Items from a dataset:
----------------------------------------

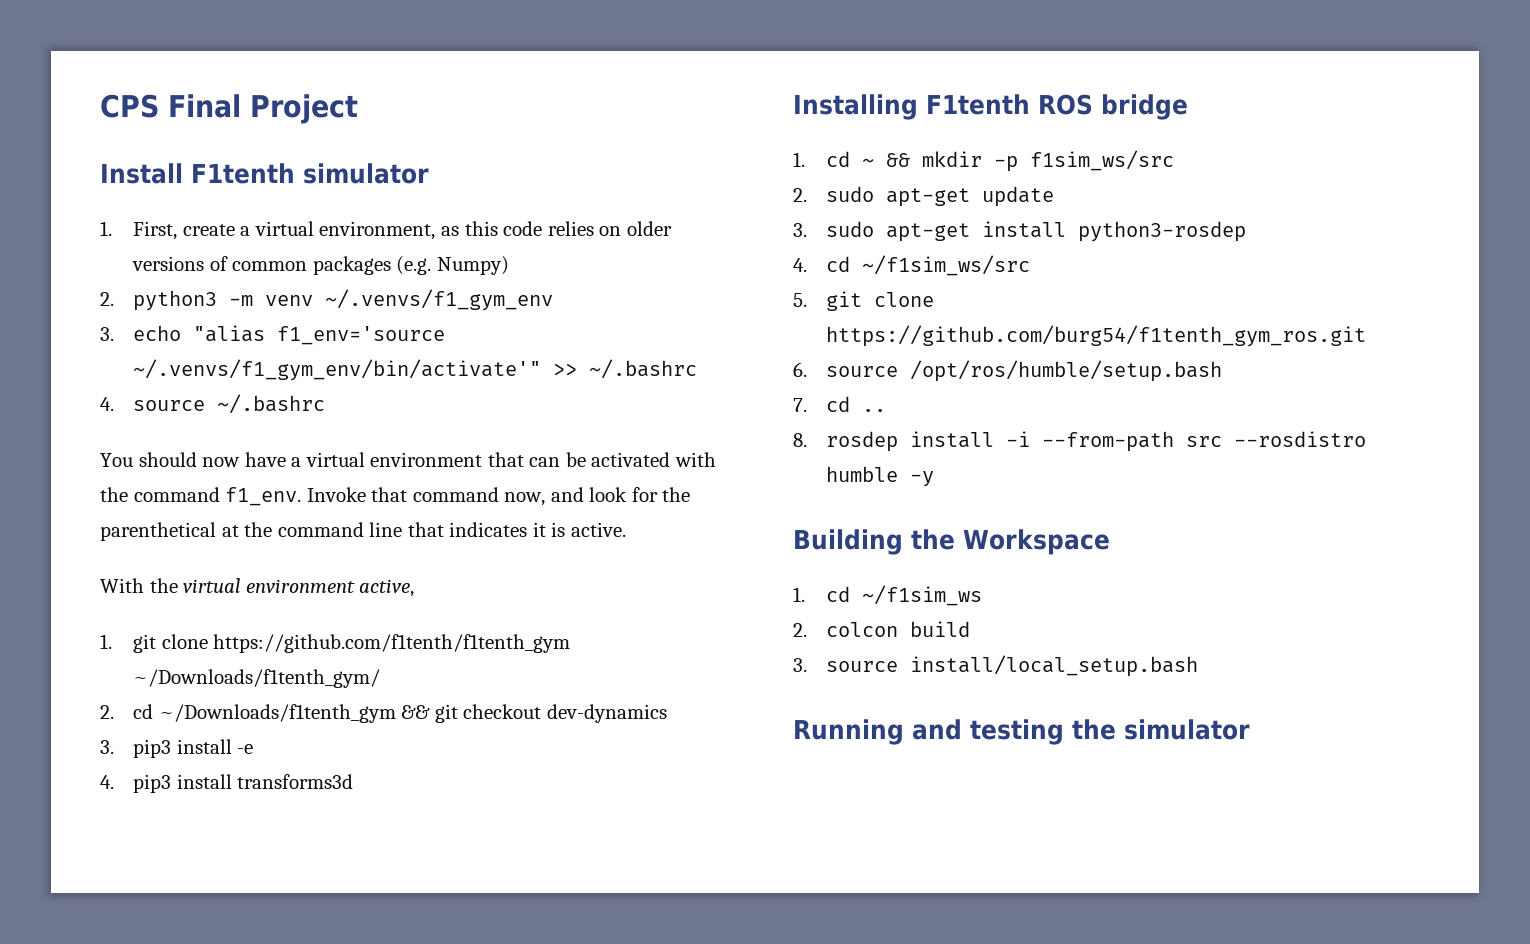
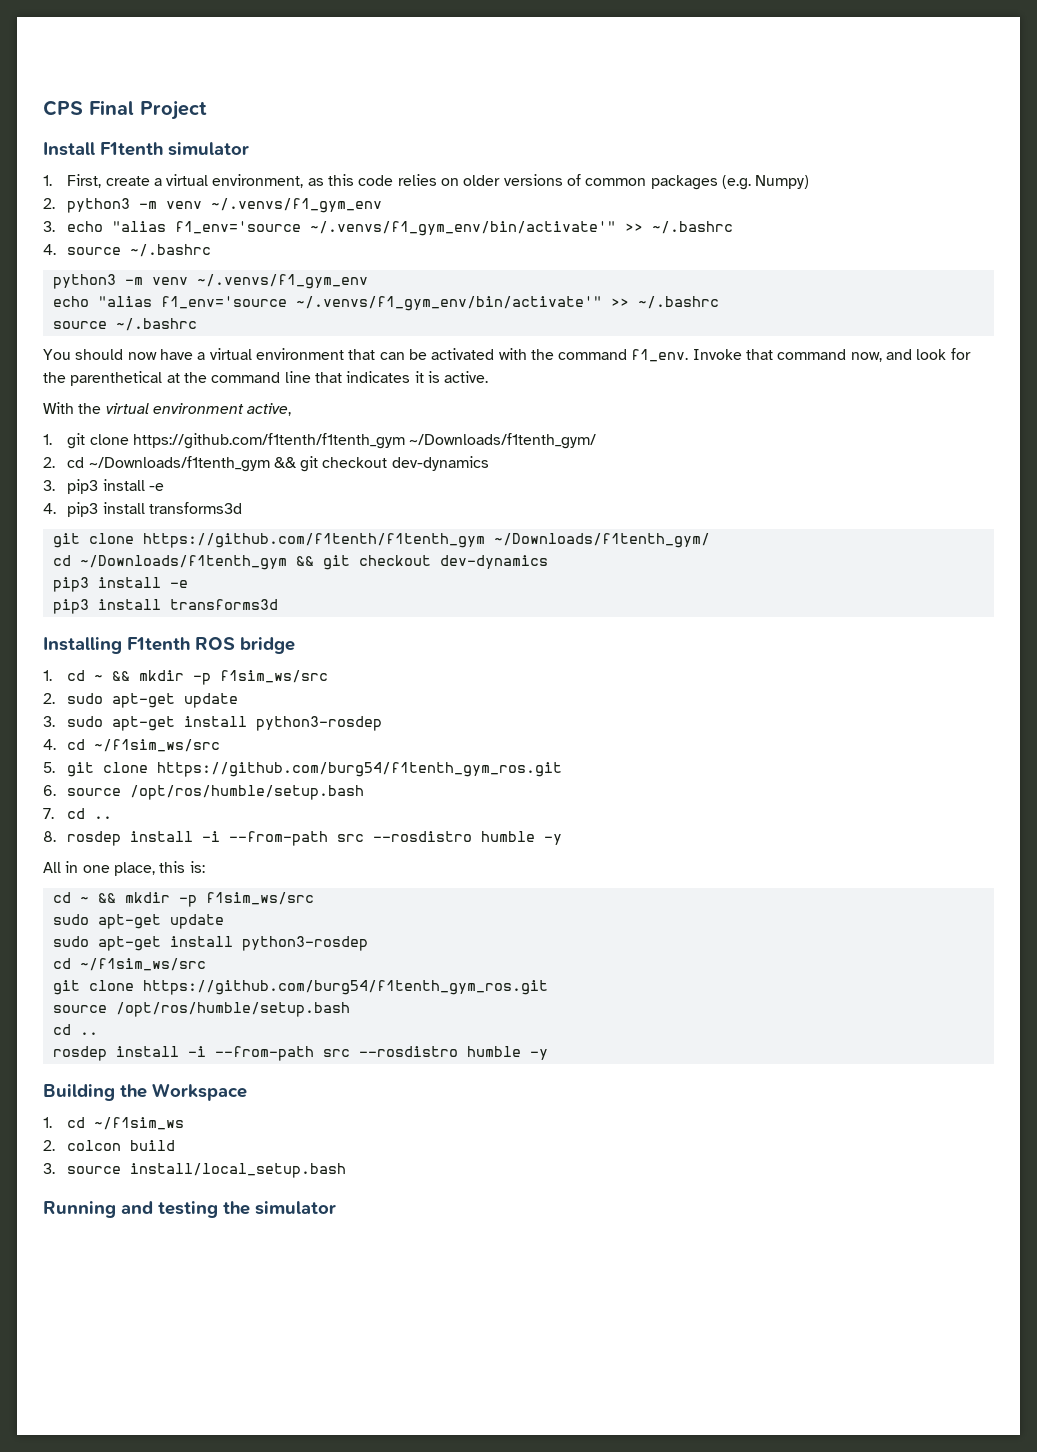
  4. source ~/.bashrc
+ python3 -m venv ~/.venvs/f1_gym_env
+ echo "alias f1_env='source ~/.venvs/f1_gym_env/bin/activate'" >> ~/.bashrc
+ source ~/.bashrc
  4. pip3 install transforms3d
+ git clone https://github.com/f1tenth/f1tenth_gym ~/Downloads/f1tenth_gym/
+ cd ~/Downloads/f1tenth_gym && git checkout dev-dynamics
+ pip3 install -e
+ pip3 install transforms3d
+ All in one place, this is:
+ cd ~ && mkdir -p f1sim_ws/src
+ sudo apt-get update
+ sudo apt-get install python3-rosdep
+ cd ~/f1sim_ws/src
+ git clone https://github.com/burg54/f1tenth_gym_ros.git
+ source /opt/ros/humble/setup.bash
+ cd ..
+ rosdep install -i --from-path src --rosdistro humble -y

----------------------------------------

PROBLEM TO WORK ON
Leaving out the images, return the entries above exactly as they read.

ANSWER
  4. source ~/.bashrc
+ python3 -m venv ~/.venvs/f1_gym_env
+ echo "alias f1_env='source ~/.venvs/f1_gym_env/bin/activate'" >> ~/.bashrc
+ source ~/.bashrc
  4. pip3 install transforms3d
+ git clone https://github.com/f1tenth/f1tenth_gym ~/Downloads/f1tenth_gym/
+ cd ~/Downloads/f1tenth_gym && git checkout dev-dynamics
+ pip3 install -e
+ pip3 install transforms3d
+ All in one place, this is:
+ cd ~ && mkdir -p f1sim_ws/src
+ sudo apt-get update
+ sudo apt-get install python3-rosdep
+ cd ~/f1sim_ws/src
+ git clone https://github.com/burg54/f1tenth_gym_ros.git
+ source /opt/ros/humble/setup.bash
+ cd ..
+ rosdep install -i --from-path src --rosdistro humble -y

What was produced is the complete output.